**Records to use:**
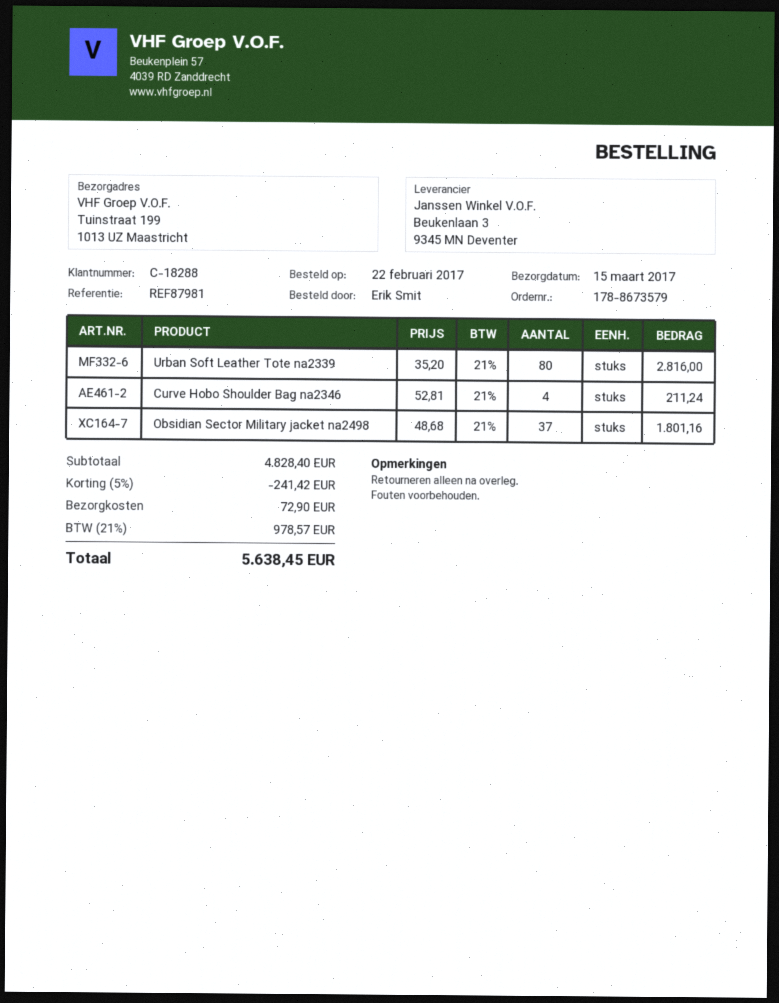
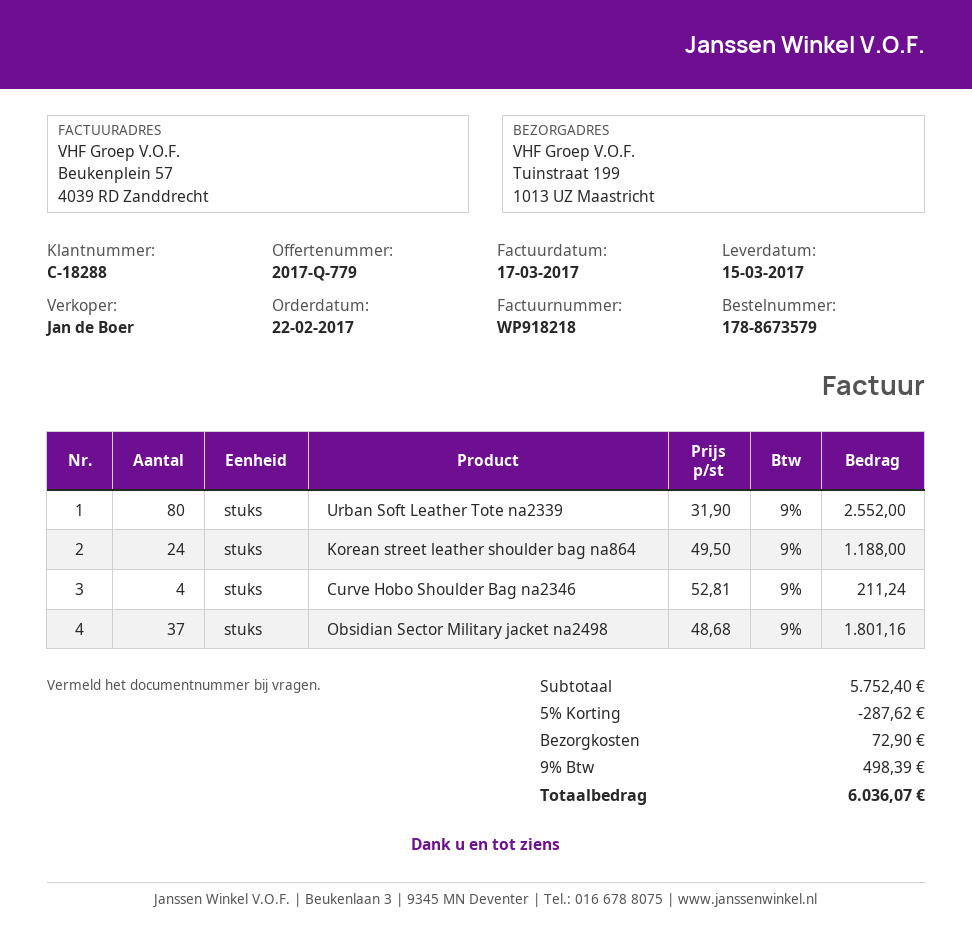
Urban Soft Leather Tote na2339: 80 x 35.20 = 2816.00 -> 80 x 31.90 = 2552.00
Korean street leather shoulder bag na864: none -> 24 x 49.50 = 1188.00
subtotal: 4828.40 -> 5752.40
discount: 5% = 241.42 -> 5% = 287.62
tax: 21% = 978.57 -> 9% = 498.39
total: 5638.45 -> 6036.07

**What to produce:** Output the data exactly. Pictures don't belong in the result.

**Response to this exercise:**
Urban Soft Leather Tote na2339: 80 x 35.20 = 2816.00 -> 80 x 31.90 = 2552.00
Korean street leather shoulder bag na864: none -> 24 x 49.50 = 1188.00
subtotal: 4828.40 -> 5752.40
discount: 5% = 241.42 -> 5% = 287.62
tax: 21% = 978.57 -> 9% = 498.39
total: 5638.45 -> 6036.07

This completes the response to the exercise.